By Michael Olschimke, co-founder and CEO at Scalefree International GmbH
Co-authored with Marc Finger from Scalefree.
Technical reviewed by Ian Clarke and Naveed Hussain – GBB (Cloud Scale Analytics) for EMEA at Microsoft and Jonas De Keuster from VaultSpeed.
In our first article of this blog series, we have introduced the requirements of a modern data analytics platform. The foundation for this framework is the Data Vault 2.0 System of Business Intelligence. This article presents the Data Vault 2.0 reference architecture based on data lakes and we discuss how we implement it on the Microsoft Azure cloud. However, the architecture is not limited to the Azure cloud: the last article defined the data analytics platform as a distributed solution that can span across multiple environments. For example, our clients have implemented distributed platforms that span across multiple cloud regions, implement a multi-cloud scenario or integrate cloud solutions with on-premises solutions.

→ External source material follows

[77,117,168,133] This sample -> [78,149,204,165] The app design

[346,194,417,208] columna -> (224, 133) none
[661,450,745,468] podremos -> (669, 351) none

In addition, the architecture is not limited to relational databases. Data Vault 2.0 is a concept increasingly used for NoSQL databases where semi-structured and unstructured data is processed.

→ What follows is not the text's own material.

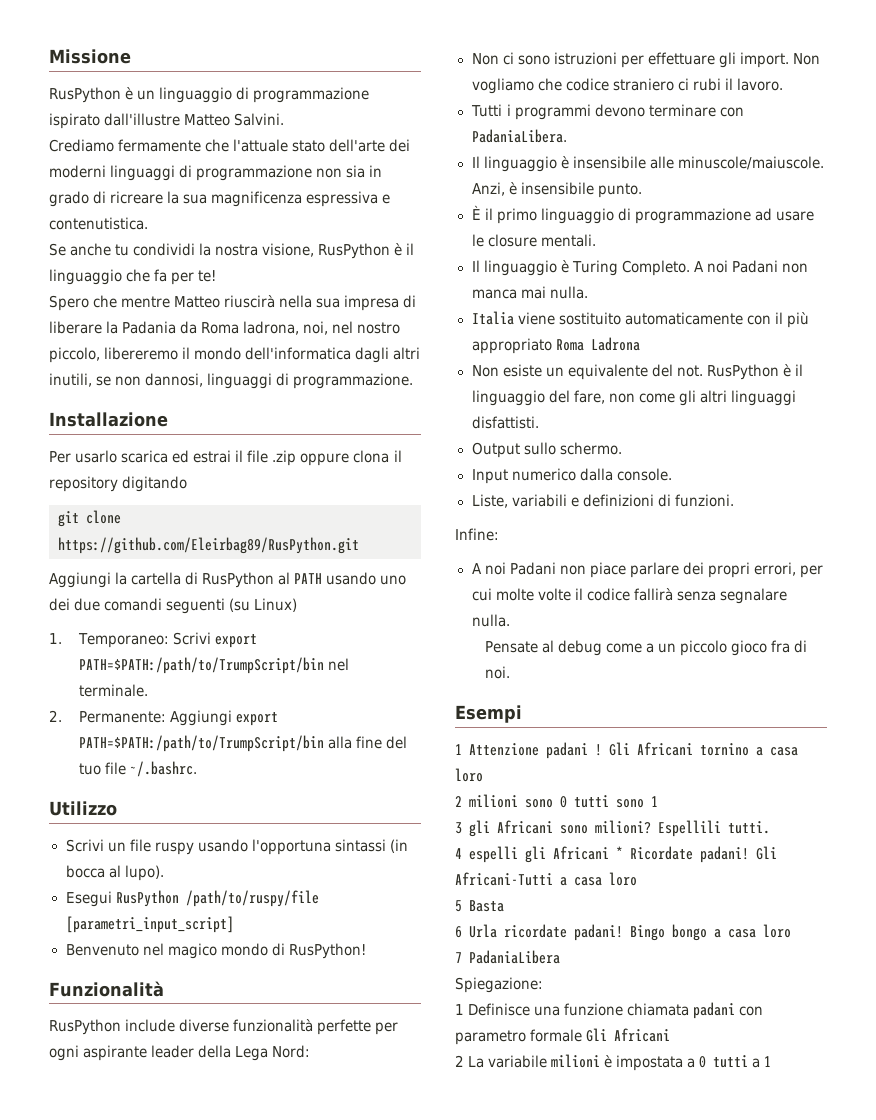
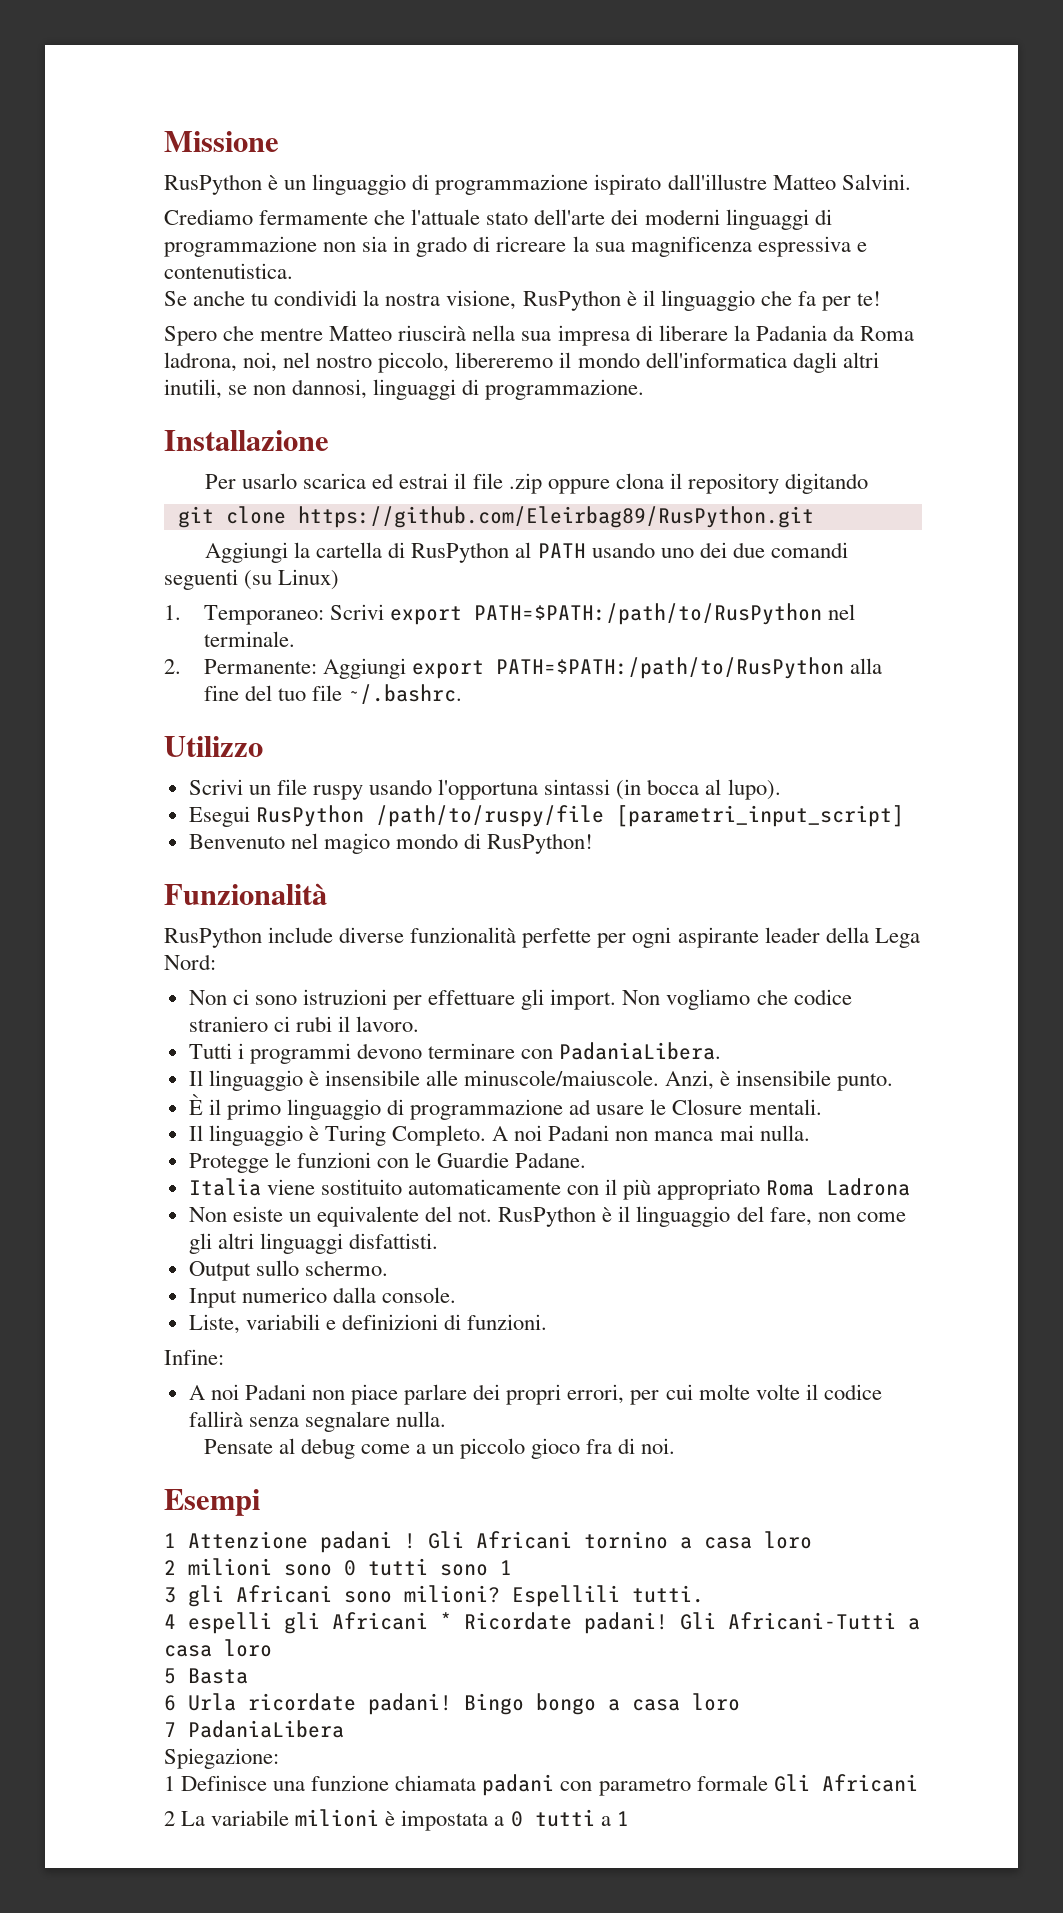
[78,657,324,674] PATH=$PATH:/path/to/TrumpScript/bin -> [473,603,822,625] PATH=$PATH:/path/to/RusPython
[78,735,324,752] PATH=$PATH:/path/to/TrumpScript/bin -> [495,657,844,679] PATH=$PATH:/path/to/RusPython
[487,234,537,247] closure -> [672,1099,743,1115] Closure
(588, 292) none -> [188,1152,587,1173] // Protegge le funzioni con le Guardie Padane.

The Data Vault 2.0 Reference Architecture
The following diagram provides the Data Vault 2.0 reference architecture:
The presented reference architecture uses a data lake for staging purposes and follows the hybrid Data Vault 2.0 architecture. The data from the source systems is loaded using ETL, Python scripts, or pipelines on the Azure platform into the data lake, which persists the data. This is typically done using Parquet or Avro files. From our experience, a functional structure of the data lake, as described in a solution from our knowledge base, has proven to be most effective.
This architecture is preferred over a transient staging area using relational databases for multiple reasons: first, the original idea of the staging area was to reduce the burden from the source system. The problem is that the structure of source systems changes over time. Thus, over (a long) time, structured data looks like semi-structured data.
Changing source structures require reengineering of the relational staging area to capture the data again. On the other hand, filesystems in a data lake, such as the underlying Azure blob storage don’t mind storing more or less files, or if the internal structure of those files change. Therefore, the burden is not with the source system, it is with the data analytics team: they have to adjust their data structures in downstream layers, but the source system can always offload its data, no matter what.
Note that one of the source systems in the above diagram is the master data management system (MDM). From the data analytics perspective, the MDM system is a source system that will be absorbed just like any other data source.
Before we discuss the next layers, let’s focus on the final layer: the information mart. Those of you who know what a data mart in legacy data warehousing is, actually know what an information mart is. It is used to deliver useful information to the end-user, just like a data mart. But if a data mart is used to deliver information and not raw data, why didn’t they call it an information mart? In Data Vault 2.0, the definition of the information mart matches the definition of the data mart in legacy data warehousing, it’s just a name change.
The information mart is defined by the end-user and is often modeled using a dimensional model, such as a star schema or snowflake schema. It could also be a flat-and-wide entity (fully denormalized entity) or a model in third-normal form. It is typically driven and defined by information requirements and not modeled by the source system (there are exceptions which we call “source marts”).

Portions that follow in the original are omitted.